Di lokasi kedua ini, jumlah barang bukti mencengangkan, sekitar 11 juta batang rokok jenis Sigaret Putih Mesin (SPM) dengan pita cukai palsu.
Nilai ekonominya pun fantastis. Puluhan miliar rupiah, dengan potensi kerugian negara ditaksir lebih dari Rp12 miliar.
“Ini bukan kejahatan biasa. Ini jaringan terstruktur yang memanfaatkan wilayah perbatasan,” tegas Henry.

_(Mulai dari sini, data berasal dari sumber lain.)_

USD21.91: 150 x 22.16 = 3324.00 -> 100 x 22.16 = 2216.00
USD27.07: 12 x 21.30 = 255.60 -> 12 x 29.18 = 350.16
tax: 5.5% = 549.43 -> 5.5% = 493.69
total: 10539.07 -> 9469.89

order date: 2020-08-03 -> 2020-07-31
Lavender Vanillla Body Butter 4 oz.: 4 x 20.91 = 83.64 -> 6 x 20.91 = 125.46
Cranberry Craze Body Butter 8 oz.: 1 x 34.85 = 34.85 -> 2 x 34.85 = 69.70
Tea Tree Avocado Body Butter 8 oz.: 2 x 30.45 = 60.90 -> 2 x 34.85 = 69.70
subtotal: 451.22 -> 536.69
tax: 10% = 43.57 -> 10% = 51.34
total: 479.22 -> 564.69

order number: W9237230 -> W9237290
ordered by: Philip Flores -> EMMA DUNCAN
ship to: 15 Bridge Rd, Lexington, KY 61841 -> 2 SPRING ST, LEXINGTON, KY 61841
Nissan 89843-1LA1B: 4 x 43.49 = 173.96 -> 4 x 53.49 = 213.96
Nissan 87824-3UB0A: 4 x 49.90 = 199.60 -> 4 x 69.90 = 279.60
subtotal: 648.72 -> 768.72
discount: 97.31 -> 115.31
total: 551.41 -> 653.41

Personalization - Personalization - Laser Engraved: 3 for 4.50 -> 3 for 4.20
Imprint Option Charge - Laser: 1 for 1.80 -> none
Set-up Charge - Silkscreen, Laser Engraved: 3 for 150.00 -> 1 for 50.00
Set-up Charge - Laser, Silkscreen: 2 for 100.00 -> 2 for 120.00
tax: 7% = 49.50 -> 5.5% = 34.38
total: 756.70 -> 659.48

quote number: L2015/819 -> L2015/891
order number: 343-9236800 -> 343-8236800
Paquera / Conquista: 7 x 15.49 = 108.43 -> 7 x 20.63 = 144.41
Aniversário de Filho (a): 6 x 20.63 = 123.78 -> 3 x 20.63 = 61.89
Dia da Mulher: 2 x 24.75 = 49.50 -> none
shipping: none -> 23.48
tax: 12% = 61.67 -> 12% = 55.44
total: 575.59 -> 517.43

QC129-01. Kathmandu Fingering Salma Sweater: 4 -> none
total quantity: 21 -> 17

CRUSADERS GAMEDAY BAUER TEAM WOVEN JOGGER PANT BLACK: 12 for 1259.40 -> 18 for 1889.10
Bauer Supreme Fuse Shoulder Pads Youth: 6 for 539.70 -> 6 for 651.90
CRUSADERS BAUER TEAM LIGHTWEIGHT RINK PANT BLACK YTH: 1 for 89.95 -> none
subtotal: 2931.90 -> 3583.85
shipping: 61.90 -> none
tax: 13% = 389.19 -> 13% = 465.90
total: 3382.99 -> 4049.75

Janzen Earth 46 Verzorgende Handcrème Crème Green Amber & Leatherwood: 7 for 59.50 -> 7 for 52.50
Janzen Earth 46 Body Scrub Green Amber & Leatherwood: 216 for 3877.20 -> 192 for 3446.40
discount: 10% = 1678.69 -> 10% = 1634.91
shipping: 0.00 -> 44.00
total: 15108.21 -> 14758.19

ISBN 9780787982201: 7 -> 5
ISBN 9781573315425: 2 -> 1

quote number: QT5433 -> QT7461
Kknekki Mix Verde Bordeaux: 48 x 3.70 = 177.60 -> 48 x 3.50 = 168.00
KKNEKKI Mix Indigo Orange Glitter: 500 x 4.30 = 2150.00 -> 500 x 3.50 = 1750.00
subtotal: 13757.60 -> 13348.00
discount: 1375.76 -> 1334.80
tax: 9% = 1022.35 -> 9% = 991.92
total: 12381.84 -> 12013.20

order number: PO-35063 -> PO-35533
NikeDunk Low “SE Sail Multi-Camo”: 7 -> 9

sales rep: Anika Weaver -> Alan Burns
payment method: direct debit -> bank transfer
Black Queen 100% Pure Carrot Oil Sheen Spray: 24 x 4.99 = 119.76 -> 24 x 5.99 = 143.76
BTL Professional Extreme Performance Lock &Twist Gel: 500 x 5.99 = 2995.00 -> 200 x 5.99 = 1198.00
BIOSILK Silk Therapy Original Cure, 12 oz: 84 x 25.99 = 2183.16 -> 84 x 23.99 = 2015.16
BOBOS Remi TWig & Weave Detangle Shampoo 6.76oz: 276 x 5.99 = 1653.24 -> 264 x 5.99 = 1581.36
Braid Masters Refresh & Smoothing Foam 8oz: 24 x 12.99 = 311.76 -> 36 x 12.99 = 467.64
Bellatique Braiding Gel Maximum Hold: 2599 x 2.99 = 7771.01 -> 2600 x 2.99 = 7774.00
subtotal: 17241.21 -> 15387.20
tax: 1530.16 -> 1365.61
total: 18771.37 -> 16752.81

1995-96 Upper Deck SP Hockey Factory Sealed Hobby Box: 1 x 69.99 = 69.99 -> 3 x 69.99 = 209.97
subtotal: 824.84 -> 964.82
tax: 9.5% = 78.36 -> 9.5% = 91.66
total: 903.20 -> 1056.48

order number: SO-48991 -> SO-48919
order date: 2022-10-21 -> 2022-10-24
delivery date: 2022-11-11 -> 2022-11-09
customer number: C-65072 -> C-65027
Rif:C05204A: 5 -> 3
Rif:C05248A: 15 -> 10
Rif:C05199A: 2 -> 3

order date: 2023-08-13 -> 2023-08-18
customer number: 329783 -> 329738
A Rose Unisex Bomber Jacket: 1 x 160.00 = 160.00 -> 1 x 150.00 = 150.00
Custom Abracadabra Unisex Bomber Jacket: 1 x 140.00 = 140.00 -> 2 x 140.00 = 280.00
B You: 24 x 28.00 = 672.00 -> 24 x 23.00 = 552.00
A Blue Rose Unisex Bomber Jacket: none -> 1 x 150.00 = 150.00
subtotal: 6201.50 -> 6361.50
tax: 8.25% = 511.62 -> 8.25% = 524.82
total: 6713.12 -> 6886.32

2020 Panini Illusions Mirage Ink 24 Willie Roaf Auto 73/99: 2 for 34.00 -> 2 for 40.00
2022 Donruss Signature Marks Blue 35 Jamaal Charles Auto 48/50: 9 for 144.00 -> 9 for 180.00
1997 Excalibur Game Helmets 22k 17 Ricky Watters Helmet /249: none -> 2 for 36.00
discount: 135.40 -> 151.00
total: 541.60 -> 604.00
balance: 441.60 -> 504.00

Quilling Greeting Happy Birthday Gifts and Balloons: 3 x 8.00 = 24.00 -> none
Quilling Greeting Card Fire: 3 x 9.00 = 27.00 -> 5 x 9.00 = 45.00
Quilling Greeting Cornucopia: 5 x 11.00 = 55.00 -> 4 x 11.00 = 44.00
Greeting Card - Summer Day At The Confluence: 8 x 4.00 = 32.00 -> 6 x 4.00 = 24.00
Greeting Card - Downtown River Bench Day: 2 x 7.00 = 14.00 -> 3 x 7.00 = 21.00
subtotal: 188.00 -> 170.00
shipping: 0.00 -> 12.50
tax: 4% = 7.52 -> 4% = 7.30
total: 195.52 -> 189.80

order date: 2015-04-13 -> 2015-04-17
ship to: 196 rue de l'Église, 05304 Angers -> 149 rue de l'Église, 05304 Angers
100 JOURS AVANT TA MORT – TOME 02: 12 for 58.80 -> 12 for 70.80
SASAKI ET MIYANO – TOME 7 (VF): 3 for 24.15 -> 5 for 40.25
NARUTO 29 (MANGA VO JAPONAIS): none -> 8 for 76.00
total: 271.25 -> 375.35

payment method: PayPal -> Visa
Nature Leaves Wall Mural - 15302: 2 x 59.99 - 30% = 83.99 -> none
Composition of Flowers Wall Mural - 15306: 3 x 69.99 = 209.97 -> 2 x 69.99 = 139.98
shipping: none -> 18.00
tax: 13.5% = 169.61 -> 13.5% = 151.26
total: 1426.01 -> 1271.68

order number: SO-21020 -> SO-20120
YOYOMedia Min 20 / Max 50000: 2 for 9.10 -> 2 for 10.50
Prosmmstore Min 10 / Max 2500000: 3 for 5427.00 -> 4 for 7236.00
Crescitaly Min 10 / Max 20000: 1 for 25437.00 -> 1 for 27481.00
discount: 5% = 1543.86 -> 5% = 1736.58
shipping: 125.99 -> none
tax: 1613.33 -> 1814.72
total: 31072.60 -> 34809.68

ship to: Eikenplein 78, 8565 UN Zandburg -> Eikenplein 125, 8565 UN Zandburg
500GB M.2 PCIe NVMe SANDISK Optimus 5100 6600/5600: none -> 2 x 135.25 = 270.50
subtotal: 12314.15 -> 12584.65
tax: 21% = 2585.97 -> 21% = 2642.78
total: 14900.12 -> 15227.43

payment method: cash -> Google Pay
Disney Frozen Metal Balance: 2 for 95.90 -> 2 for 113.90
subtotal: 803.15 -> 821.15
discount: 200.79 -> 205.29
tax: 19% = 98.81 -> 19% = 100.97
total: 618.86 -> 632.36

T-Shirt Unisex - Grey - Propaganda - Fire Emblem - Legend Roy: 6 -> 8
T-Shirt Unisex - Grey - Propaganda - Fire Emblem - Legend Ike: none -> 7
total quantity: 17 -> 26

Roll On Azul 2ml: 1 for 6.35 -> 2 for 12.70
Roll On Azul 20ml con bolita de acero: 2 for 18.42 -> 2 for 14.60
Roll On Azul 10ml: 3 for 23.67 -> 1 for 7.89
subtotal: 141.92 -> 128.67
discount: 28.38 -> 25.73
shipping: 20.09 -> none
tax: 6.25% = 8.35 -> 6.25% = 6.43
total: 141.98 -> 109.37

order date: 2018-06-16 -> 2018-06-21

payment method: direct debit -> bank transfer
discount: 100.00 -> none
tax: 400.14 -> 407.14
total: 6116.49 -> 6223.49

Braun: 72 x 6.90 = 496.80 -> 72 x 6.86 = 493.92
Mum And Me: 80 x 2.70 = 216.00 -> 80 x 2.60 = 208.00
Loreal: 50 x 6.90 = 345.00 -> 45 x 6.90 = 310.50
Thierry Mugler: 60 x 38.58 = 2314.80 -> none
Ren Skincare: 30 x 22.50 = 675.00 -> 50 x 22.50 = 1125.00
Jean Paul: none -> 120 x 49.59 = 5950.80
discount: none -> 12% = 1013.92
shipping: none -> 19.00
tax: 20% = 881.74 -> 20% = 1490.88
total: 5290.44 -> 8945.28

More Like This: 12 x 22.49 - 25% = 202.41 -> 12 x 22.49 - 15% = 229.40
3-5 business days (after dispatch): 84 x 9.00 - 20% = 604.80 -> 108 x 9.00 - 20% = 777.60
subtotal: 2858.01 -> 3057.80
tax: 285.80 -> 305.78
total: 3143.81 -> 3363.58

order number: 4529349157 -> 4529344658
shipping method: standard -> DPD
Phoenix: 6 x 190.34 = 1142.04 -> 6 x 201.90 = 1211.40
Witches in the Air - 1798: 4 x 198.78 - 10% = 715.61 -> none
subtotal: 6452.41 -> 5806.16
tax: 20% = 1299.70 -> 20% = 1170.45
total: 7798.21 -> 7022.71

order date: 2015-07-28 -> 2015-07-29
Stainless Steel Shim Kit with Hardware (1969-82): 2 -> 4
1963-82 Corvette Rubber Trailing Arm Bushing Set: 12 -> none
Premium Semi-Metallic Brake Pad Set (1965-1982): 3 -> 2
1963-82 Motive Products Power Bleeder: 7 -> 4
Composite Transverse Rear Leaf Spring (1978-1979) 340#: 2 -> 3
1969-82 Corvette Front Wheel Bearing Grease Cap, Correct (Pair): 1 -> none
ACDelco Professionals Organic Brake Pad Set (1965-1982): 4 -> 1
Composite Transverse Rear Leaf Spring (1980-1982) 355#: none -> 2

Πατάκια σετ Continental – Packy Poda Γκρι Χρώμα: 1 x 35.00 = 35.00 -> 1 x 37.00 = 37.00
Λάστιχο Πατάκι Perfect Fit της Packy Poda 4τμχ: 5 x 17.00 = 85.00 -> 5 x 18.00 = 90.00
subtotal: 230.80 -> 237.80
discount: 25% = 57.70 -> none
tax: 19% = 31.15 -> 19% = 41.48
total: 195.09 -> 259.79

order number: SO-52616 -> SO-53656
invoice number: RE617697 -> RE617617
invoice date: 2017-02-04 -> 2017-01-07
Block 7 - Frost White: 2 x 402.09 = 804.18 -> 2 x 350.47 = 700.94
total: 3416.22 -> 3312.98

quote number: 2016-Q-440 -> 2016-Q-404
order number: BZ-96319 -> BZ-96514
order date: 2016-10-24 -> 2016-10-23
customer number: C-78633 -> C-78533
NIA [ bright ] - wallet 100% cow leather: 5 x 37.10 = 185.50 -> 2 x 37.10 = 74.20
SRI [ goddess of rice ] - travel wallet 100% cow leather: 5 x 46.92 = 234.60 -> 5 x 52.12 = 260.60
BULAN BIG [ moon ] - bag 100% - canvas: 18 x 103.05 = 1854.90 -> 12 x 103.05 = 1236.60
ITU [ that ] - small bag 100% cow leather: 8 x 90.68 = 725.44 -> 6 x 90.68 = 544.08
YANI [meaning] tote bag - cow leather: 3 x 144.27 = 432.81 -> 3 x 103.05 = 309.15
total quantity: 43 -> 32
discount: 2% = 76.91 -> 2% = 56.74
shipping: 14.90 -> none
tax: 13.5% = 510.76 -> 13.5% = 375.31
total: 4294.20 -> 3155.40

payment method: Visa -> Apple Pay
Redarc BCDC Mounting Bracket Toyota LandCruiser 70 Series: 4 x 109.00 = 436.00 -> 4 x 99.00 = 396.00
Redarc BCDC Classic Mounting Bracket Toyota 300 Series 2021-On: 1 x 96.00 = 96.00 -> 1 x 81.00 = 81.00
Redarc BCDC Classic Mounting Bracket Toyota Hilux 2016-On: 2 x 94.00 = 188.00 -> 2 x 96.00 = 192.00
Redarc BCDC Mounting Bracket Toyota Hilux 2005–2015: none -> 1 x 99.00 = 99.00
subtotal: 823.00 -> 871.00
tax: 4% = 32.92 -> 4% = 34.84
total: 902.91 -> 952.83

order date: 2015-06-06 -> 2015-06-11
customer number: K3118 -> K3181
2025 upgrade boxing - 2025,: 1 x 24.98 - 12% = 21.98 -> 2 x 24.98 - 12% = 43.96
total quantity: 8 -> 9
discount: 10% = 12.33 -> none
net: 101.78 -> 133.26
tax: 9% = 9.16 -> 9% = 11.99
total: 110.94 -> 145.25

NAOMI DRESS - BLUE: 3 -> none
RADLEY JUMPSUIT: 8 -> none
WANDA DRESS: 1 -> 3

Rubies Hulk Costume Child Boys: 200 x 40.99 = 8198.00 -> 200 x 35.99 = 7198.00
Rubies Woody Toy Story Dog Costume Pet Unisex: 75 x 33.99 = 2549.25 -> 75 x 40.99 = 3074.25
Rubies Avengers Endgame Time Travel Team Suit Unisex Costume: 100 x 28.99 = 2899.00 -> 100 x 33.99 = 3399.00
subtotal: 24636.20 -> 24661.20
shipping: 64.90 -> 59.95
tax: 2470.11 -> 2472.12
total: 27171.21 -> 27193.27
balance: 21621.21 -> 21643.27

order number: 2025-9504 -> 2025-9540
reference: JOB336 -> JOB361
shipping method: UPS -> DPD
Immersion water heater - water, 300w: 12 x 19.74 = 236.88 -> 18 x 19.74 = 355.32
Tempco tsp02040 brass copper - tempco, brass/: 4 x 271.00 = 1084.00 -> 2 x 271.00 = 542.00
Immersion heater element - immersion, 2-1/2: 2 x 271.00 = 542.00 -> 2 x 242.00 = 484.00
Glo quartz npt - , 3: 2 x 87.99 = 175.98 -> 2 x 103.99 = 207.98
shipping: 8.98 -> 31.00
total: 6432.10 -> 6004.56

Empat warga negara asing turut diamankan yakni tiga dari Tiongkok dan satu dari Timor Leste. Hal mana menguatkan dugaan adanya jaringan internasional.
Kini, proses hukum terus berjalan. Penanganan dilakukan lintas instansi sesuai kewenangan masing-masing.
Kasus ini menjadi alarm keras: perbatasan bukan sekadar garis geografis, tetapi juga medan rawan kejahatan ekonomi berskala besar.